— Есть. Чай попьем и покажу.
* * *
С Георгием Борисовичем я столкнулась вечером на кухне. В его планы общение со мной явно не входило, я это поняла по раздраженному выражению лица.
— Не волнуйтесь, я утром уеду.
— Кто вам сказал, что я волнуюсь? Таня хочет с вами общаться — ради бога.
Наверное, в другое время я бы промолчала. Опустила глаза и извинилась, но что-то поменялось.
— Я знаю, что что бы я сейчас не сказала и не сделал, это не подействует. Я в ваших глазах легкомысленная дурочка, которая чуть не свела вашего сына в могилу. Справедливо, не могу с этим спорить.

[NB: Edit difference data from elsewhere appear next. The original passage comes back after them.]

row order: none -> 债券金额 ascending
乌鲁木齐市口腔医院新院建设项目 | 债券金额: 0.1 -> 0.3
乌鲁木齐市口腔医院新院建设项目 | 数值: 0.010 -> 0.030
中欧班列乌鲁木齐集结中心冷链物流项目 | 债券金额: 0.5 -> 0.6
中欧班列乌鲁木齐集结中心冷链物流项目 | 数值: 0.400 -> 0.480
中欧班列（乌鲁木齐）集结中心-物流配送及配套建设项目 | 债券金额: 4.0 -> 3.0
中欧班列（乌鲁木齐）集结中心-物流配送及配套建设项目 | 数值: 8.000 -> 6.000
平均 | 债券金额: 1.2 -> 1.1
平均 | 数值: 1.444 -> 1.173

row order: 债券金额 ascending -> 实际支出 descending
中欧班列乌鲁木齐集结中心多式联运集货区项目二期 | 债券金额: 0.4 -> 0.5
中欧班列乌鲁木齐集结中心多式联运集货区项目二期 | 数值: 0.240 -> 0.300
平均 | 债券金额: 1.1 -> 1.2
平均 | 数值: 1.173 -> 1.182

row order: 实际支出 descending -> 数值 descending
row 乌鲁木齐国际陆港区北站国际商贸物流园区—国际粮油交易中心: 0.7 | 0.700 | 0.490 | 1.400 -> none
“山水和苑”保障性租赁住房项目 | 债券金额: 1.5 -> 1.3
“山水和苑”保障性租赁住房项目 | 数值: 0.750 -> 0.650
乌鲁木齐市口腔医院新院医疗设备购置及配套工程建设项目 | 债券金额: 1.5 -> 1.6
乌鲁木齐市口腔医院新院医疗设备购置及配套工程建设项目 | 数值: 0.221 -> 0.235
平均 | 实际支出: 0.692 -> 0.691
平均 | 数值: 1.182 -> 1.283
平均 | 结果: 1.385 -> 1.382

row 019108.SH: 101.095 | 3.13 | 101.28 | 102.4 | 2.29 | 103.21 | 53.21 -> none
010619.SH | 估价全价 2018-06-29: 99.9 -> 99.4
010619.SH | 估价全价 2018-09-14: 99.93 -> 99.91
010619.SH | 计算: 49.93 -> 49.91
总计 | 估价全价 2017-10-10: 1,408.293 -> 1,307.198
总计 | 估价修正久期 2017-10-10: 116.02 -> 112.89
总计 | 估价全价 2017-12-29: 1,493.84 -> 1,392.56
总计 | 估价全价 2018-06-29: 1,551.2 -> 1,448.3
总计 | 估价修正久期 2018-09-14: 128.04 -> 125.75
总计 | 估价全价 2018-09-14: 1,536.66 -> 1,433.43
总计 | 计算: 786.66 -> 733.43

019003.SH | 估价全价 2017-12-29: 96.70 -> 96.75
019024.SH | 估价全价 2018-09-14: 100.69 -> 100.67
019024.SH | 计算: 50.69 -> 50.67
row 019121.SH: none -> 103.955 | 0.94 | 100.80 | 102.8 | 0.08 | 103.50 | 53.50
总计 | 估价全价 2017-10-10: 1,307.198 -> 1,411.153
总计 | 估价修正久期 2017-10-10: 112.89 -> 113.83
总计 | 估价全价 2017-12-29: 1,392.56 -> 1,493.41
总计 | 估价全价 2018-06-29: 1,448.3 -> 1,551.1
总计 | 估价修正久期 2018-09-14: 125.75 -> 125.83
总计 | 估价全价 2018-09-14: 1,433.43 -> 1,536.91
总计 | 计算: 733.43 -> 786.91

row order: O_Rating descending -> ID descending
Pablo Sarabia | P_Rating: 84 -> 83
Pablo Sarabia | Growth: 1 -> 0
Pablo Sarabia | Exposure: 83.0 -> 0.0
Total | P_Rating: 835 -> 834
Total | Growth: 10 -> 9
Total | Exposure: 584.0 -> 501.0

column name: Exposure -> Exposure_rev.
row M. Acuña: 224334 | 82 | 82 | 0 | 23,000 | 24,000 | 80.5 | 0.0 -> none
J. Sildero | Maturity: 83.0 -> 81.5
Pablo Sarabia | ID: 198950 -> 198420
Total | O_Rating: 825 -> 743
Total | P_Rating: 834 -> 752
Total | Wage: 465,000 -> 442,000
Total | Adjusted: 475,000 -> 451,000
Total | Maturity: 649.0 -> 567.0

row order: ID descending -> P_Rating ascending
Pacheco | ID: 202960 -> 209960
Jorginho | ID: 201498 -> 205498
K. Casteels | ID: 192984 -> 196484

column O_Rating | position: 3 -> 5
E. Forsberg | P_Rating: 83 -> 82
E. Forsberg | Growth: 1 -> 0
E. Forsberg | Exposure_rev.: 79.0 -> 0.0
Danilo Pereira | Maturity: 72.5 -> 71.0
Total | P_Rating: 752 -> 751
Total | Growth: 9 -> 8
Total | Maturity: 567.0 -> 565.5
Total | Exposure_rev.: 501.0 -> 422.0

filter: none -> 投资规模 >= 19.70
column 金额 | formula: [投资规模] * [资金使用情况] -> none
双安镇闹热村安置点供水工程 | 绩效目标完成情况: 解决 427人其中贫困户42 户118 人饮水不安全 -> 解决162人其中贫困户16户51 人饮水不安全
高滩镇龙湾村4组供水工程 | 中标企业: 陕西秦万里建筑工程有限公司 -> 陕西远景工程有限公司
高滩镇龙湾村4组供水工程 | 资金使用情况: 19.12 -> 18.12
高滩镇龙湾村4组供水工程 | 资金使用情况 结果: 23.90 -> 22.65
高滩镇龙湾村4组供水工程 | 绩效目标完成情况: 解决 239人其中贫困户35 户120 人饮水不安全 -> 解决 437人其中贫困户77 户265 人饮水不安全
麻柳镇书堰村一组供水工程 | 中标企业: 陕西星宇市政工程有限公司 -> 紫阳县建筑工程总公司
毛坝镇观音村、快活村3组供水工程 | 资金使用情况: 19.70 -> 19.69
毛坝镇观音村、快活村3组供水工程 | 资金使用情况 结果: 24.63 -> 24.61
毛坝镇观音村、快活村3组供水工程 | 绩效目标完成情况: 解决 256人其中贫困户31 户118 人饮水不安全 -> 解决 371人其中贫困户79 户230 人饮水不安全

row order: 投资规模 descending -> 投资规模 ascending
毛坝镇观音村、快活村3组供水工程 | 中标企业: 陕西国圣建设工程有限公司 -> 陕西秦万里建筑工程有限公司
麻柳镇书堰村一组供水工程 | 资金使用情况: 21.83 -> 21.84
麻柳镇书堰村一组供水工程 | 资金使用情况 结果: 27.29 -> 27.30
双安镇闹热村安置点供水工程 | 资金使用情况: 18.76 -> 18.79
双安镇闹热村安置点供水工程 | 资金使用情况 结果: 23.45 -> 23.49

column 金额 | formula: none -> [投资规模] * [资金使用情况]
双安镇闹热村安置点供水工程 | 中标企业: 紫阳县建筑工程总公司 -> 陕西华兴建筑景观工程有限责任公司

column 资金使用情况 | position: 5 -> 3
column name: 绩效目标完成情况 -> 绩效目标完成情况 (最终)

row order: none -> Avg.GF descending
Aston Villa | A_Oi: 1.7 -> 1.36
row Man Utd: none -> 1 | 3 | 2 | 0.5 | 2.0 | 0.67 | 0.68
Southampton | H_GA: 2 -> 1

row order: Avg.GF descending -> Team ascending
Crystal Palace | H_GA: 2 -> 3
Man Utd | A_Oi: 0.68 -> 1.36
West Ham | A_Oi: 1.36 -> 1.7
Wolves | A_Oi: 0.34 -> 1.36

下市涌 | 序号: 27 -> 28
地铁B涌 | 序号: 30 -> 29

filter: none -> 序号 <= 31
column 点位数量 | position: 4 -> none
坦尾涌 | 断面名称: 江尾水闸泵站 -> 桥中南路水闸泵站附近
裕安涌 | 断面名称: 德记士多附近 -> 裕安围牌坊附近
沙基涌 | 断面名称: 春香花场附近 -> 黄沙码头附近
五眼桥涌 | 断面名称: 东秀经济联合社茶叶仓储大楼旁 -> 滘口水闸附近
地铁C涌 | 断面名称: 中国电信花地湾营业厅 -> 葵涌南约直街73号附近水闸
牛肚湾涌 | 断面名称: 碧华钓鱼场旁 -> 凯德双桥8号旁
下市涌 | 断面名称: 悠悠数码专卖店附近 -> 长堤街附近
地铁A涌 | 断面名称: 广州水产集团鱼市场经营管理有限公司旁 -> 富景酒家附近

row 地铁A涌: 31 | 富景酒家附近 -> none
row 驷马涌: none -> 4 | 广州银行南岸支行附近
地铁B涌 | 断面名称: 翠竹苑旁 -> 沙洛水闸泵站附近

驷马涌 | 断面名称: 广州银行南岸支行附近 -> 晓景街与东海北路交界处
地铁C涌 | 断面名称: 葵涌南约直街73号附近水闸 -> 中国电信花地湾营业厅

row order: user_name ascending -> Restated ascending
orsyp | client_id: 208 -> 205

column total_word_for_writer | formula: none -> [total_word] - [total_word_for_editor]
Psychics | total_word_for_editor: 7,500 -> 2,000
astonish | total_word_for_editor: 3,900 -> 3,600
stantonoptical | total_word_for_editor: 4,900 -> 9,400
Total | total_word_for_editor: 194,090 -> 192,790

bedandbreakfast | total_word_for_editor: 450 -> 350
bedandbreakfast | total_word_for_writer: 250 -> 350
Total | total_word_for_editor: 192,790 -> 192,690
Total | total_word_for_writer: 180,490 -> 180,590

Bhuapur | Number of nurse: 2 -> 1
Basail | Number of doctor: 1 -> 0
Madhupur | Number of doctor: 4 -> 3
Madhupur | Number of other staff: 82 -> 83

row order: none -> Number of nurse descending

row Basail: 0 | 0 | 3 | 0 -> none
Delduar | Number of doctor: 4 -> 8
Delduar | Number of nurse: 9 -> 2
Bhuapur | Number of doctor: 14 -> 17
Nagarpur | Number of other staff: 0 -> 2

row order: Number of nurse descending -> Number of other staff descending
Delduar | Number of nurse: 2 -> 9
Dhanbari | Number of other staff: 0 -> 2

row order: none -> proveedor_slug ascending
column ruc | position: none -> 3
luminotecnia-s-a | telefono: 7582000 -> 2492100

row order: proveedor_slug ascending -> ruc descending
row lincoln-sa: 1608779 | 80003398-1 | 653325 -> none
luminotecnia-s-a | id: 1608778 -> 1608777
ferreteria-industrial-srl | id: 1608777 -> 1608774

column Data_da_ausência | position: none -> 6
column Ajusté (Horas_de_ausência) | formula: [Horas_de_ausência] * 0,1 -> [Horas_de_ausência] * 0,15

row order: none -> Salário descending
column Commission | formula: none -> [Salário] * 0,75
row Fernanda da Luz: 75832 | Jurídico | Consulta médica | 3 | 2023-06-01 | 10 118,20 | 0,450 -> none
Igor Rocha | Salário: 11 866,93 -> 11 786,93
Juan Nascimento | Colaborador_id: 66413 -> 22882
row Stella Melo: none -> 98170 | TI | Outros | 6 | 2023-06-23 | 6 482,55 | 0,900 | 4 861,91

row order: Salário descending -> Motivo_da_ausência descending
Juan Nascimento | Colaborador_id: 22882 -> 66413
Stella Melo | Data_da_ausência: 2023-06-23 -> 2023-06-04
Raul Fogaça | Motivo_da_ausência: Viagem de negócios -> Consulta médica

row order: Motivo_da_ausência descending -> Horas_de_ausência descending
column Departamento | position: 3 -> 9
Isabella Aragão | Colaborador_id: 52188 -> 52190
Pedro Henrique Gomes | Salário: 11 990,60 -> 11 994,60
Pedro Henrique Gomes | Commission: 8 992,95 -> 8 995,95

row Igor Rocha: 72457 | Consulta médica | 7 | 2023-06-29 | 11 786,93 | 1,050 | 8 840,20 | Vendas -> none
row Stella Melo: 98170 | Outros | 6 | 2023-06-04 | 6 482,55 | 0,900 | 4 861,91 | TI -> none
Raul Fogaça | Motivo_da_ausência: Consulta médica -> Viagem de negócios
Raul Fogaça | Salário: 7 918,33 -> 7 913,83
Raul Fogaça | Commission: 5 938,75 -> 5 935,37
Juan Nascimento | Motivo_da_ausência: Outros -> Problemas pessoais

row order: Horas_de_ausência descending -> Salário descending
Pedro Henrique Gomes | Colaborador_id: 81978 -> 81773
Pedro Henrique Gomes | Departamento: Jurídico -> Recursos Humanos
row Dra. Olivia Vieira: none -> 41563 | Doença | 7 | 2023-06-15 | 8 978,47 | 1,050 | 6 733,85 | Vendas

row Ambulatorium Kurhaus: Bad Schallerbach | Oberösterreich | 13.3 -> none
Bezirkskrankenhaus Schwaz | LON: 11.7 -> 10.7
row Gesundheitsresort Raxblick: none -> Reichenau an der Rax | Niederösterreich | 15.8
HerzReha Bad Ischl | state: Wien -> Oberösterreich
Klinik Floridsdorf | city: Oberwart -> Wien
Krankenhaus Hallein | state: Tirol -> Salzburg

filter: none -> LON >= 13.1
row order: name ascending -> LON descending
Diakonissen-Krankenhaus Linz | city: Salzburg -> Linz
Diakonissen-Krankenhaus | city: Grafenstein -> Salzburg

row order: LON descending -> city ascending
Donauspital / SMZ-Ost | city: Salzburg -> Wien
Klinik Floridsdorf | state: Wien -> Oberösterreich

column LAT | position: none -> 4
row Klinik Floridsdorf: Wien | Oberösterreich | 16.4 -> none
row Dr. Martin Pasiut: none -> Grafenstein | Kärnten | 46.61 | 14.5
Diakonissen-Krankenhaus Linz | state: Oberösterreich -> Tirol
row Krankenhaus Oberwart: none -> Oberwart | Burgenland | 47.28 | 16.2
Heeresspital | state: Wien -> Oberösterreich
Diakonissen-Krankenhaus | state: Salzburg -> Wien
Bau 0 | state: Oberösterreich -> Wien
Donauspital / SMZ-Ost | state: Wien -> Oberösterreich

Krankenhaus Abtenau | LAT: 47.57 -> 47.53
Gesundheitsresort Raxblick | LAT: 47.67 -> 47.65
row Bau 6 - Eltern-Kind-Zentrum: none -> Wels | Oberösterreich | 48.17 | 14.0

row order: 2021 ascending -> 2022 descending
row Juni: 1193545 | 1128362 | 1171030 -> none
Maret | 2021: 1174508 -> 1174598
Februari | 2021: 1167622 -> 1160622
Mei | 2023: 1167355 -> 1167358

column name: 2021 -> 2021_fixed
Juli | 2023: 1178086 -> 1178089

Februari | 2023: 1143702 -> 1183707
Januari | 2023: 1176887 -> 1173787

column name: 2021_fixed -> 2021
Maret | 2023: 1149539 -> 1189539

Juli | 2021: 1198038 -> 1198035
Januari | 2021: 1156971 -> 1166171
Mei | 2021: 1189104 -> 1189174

И я каждый день себя за это виню. И весь этот месяц я борюсь, чтобы хоть как-то сдвинуть дело с мертвой точки.
— Рано или поздно вам это надоест.
— Вы фаталист или пессимист? — спросила я, пытаясь не раздражаться, — Откуда такая уверенность?
— Вы кого-нибудь хоронили? — вдруг спросил он.
— Да. Отца.
— Родители должны умирать раньше детей, это нормально.
— Я понимаю, что вы пытаетесь меня задеть, обесценить мои слова, видимо, такая у вас защита. Обижаться не стану. Откровенно говоря, у меня вообще нет цели с вами подружиться, Георгий Борисыч.
— А зачем же вы тогда приехали? — он так подчеркивал это «вы», будто оно было оскорблением.
Я устало вздохнула — ну почему им всем нужно объяснять, а?
— Мне искренне жаль Татьяну Викторовну — ей сейчас плохо, а вы ее почти не поддерживаете. А ещё из-за Сергея.
— Боитесь, что он вас бросит, если не станете нам помогать? Если вообще очнется, конечно.
— Из уважения.
— О, как.
— Думайте, что хотите, — бессмысленный спор меня утомлял, — Но я его люблю. И не брошу.